== Segment start ==

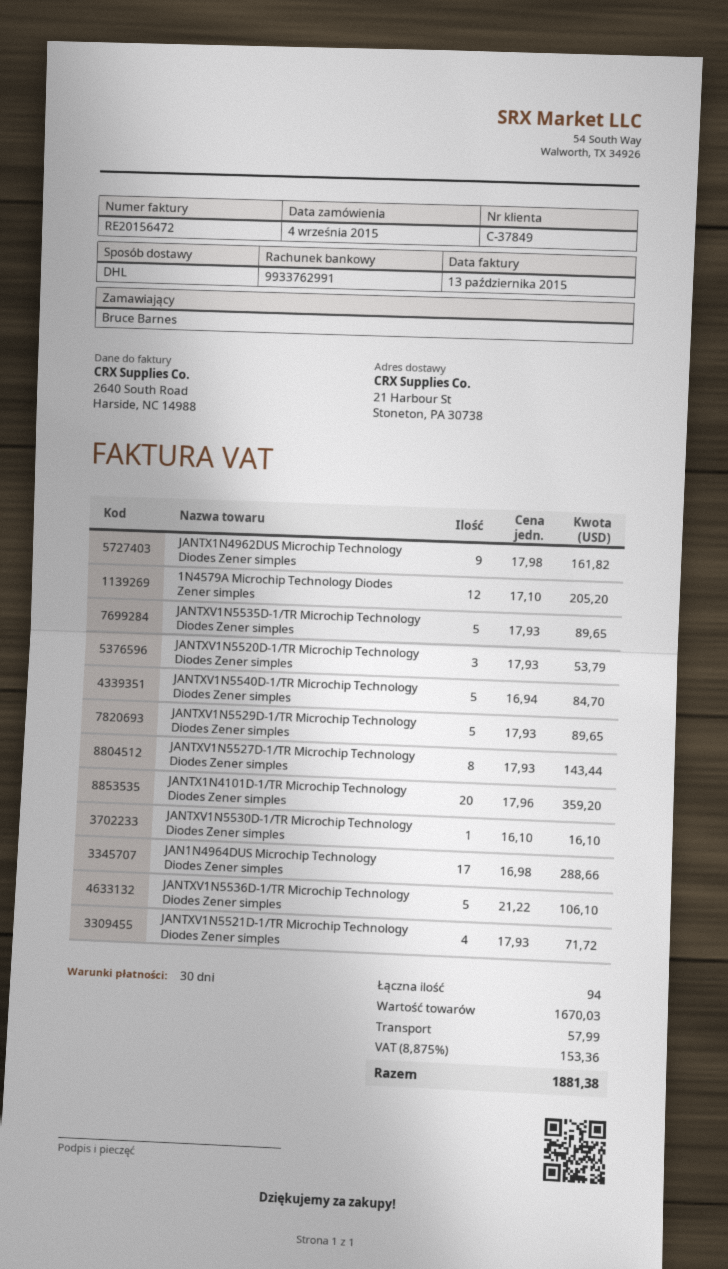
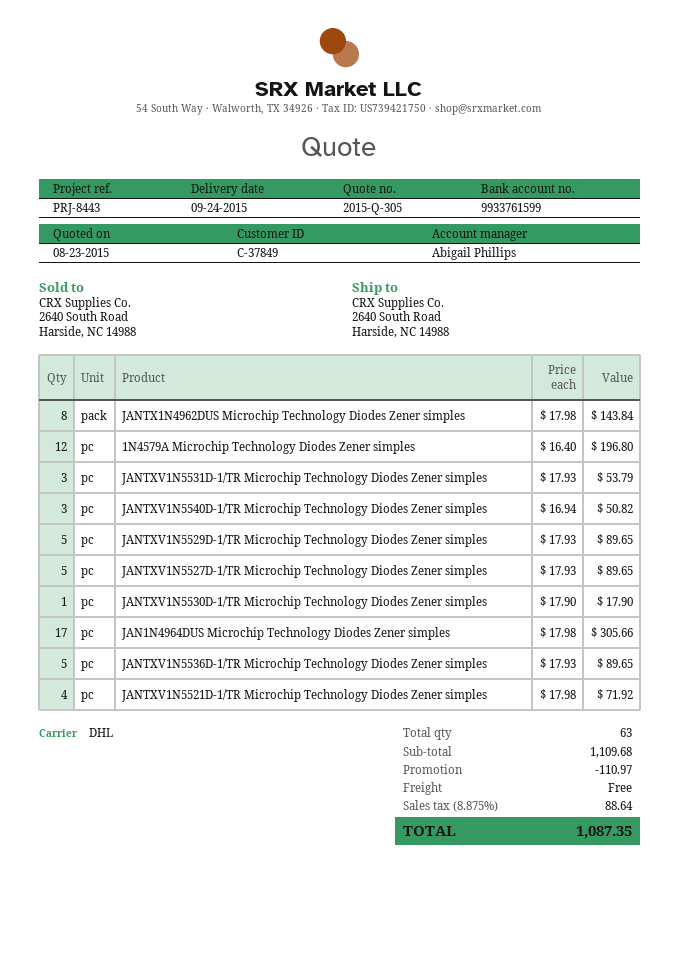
bank account: 9933762991 -> 9933761599
ship to: 21 Harbour St, Stoneton, PA 30738 -> 2640 South Road, Harside, NC 14988
JANTX1N4962DUS Microchip Technology Diodes Zener simples: 9 x 17.98 = 161.82 -> 8 x 17.98 = 143.84
1N4579A Microchip Technology Diodes Zener simples: 12 x 17.10 = 205.20 -> 12 x 16.40 = 196.80
JANTXV1N5535D-1/TR Microchip Technology Diodes Zener simples: 5 x 17.93 = 89.65 -> none
JANTXV1N5520D-1/TR Microchip Technology Diodes Zener simples: 3 x 17.93 = 53.79 -> none
JANTXV1N5540D-1/TR Microchip Technology Diodes Zener simples: 5 x 16.94 = 84.70 -> 3 x 16.94 = 50.82
JANTXV1N5527D-1/TR Microchip Technology Diodes Zener simples: 8 x 17.93 = 143.44 -> 5 x 17.93 = 89.65
JANTX1N4101D-1/TR Microchip Technology Diodes Zener simples: 20 x 17.96 = 359.20 -> none
JANTXV1N5530D-1/TR Microchip Technology Diodes Zener simples: 1 x 16.10 = 16.10 -> 1 x 17.90 = 17.90
JAN1N4964DUS Microchip Technology Diodes Zener simples: 17 x 16.98 = 288.66 -> 17 x 17.98 = 305.66
JANTXV1N5536D-1/TR Microchip Technology Diodes Zener simples: 5 x 21.22 = 106.10 -> 5 x 17.93 = 89.65
JANTXV1N5521D-1/TR Microchip Technology Diodes Zener simples: 4 x 17.93 = 71.72 -> 4 x 17.98 = 71.92
JANTXV1N5531D-1/TR Microchip Technology Diodes Zener simples: none -> 3 x 17.93 = 53.79
total quantity: 94 -> 63
subtotal: 1670.03 -> 1109.68
discount: none -> 110.97
shipping: 57.99 -> 0.00
tax: 8.875% = 153.36 -> 8.875% = 88.64
total: 1881.38 -> 1087.35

== Segment end ==

* [About this exercise]: Copy back, word for word, every line between the top of the material above and the line that contains "1N4579A Microchip Technology", both included, without any pictures.

* [Answer for the task]:
bank account: 9933762991 -> 9933761599
ship to: 21 Harbour St, Stoneton, PA 30738 -> 2640 South Road, Harside, NC 14988
JANTX1N4962DUS Microchip Technology Diodes Zener simples: 9 x 17.98 = 161.82 -> 8 x 17.98 = 143.84
1N4579A Microchip Technology Diodes Zener simples: 12 x 17.10 = 205.20 -> 12 x 16.40 = 196.80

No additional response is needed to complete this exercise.